PROBLEM TO WORK ON
Start at the line with "Expand breadth wise" in the records below, stop at the line with "given its parents", and return every line in that span exactly, the two end lines included.

SOURCE MATERIAL

━━━━

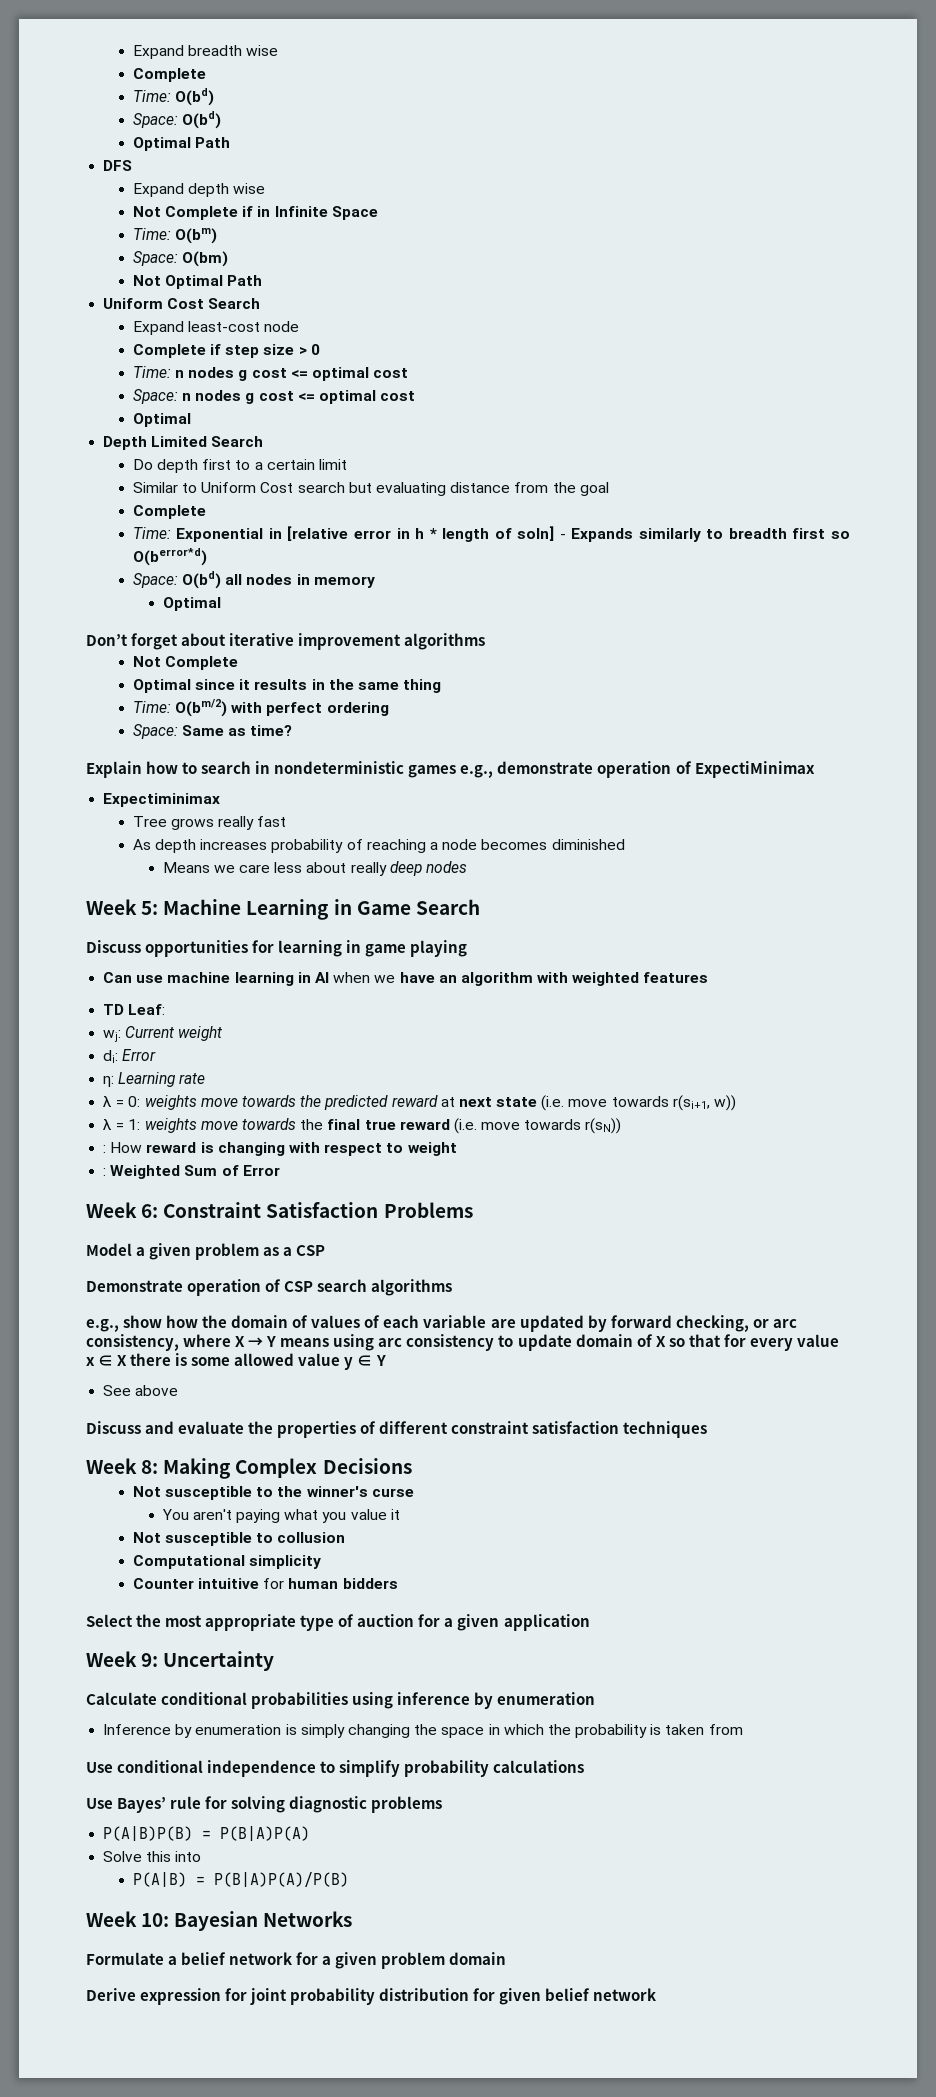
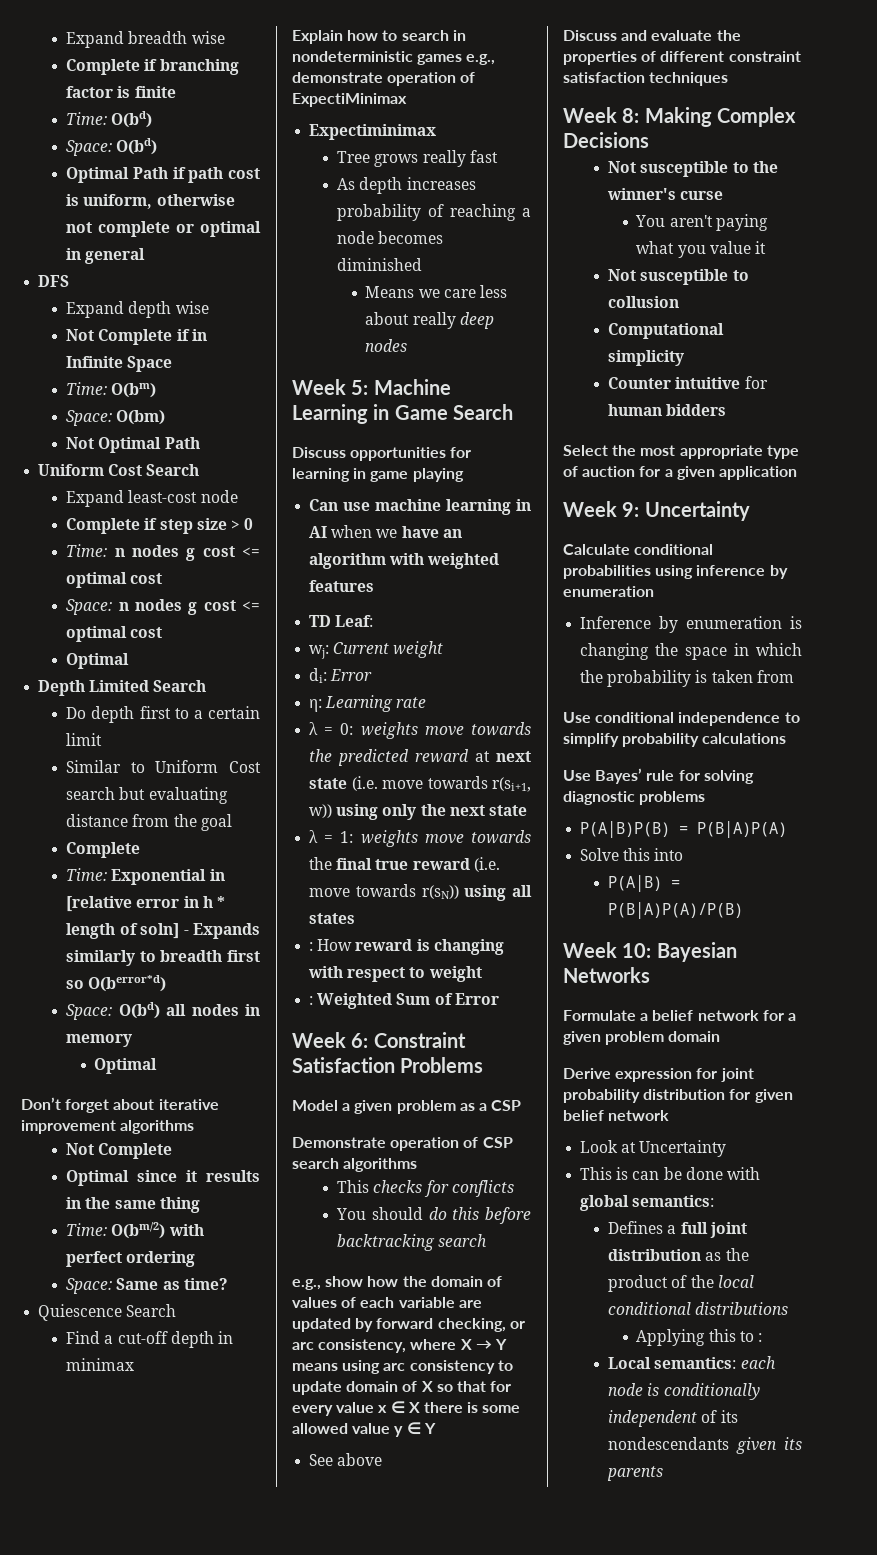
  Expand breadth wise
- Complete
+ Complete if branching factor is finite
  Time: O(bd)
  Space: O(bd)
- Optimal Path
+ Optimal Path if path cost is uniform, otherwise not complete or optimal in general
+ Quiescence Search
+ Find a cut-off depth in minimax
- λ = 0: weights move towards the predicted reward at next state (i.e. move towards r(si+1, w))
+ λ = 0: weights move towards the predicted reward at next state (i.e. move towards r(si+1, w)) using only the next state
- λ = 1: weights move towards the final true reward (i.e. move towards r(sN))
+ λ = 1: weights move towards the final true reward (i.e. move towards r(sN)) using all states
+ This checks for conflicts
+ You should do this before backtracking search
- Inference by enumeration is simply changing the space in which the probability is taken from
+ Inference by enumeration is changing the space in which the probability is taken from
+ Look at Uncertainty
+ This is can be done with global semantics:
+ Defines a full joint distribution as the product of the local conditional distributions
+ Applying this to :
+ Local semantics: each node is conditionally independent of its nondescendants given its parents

━━━━

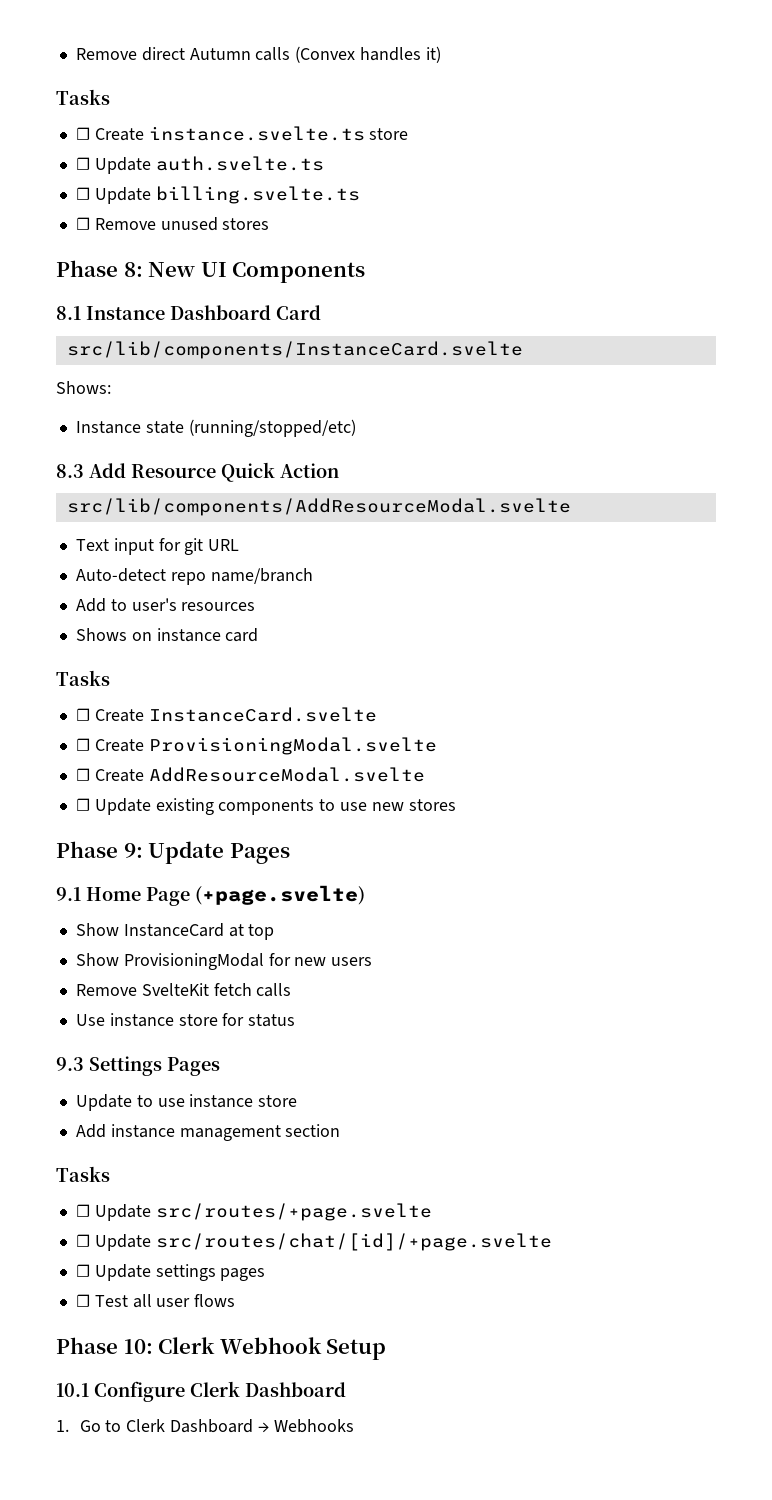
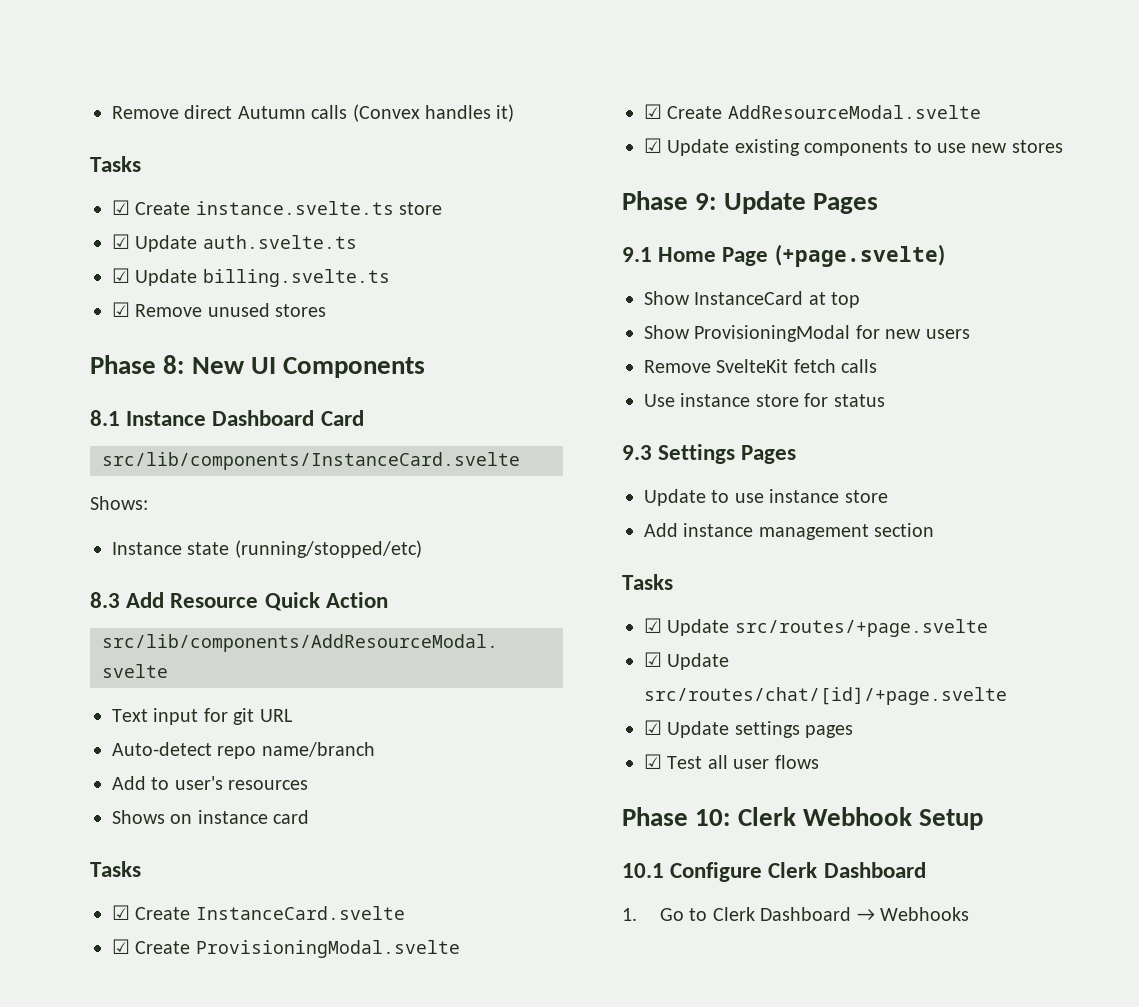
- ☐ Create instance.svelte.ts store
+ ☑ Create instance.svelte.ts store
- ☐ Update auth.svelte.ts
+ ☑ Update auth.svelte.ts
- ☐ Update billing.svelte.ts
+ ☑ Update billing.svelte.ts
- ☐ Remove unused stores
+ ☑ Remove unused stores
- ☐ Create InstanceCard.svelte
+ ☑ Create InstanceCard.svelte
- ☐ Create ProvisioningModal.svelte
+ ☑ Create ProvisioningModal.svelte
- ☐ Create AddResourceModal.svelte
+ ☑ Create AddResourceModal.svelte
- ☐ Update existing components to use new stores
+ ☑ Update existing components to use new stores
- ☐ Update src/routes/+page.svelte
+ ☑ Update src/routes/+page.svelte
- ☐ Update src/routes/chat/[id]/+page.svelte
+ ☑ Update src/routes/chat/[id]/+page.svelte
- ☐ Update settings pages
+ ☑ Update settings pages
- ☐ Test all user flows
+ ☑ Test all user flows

━━━━

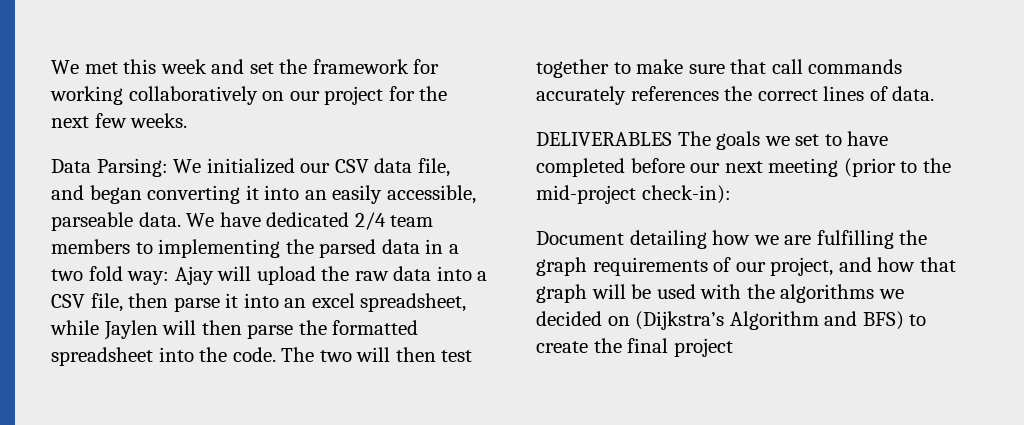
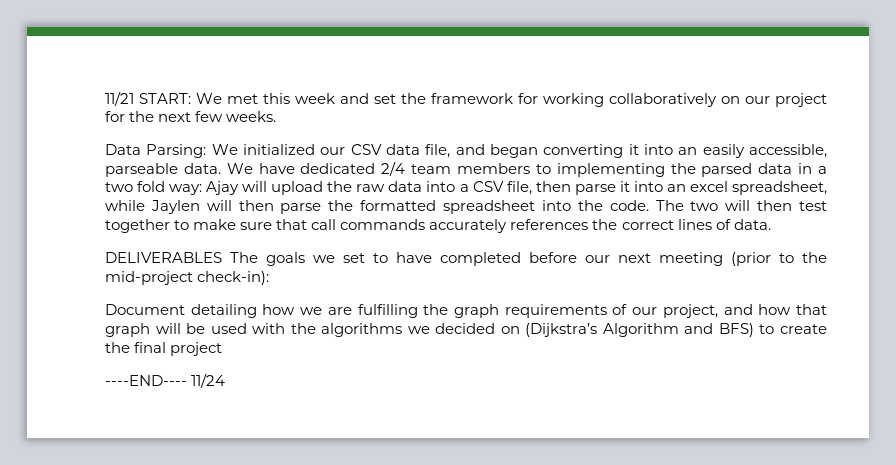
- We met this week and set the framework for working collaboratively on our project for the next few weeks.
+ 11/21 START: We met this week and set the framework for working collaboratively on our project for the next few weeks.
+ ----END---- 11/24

━━━━

ANSWER SPACE
  Expand breadth wise
- Complete
+ Complete if branching factor is finite
  Time: O(bd)
  Space: O(bd)
- Optimal Path
+ Optimal Path if path cost is uniform, otherwise not complete or optimal in general
+ Quiescence Search
+ Find a cut-off depth in minimax
- λ = 0: weights move towards the predicted reward at next state (i.e. move towards r(si+1, w))
+ λ = 0: weights move towards the predicted reward at next state (i.e. move towards r(si+1, w)) using only the next state
- λ = 1: weights move towards the final true reward (i.e. move towards r(sN))
+ λ = 1: weights move towards the final true reward (i.e. move towards r(sN)) using all states
+ This checks for conflicts
+ You should do this before backtracking search
- Inference by enumeration is simply changing the space in which the probability is taken from
+ Inference by enumeration is changing the space in which the probability is taken from
+ Look at Uncertainty
+ This is can be done with global semantics:
+ Defines a full joint distribution as the product of the local conditional distributions
+ Applying this to :
+ Local semantics: each node is conditionally independent of its nondescendants given its parents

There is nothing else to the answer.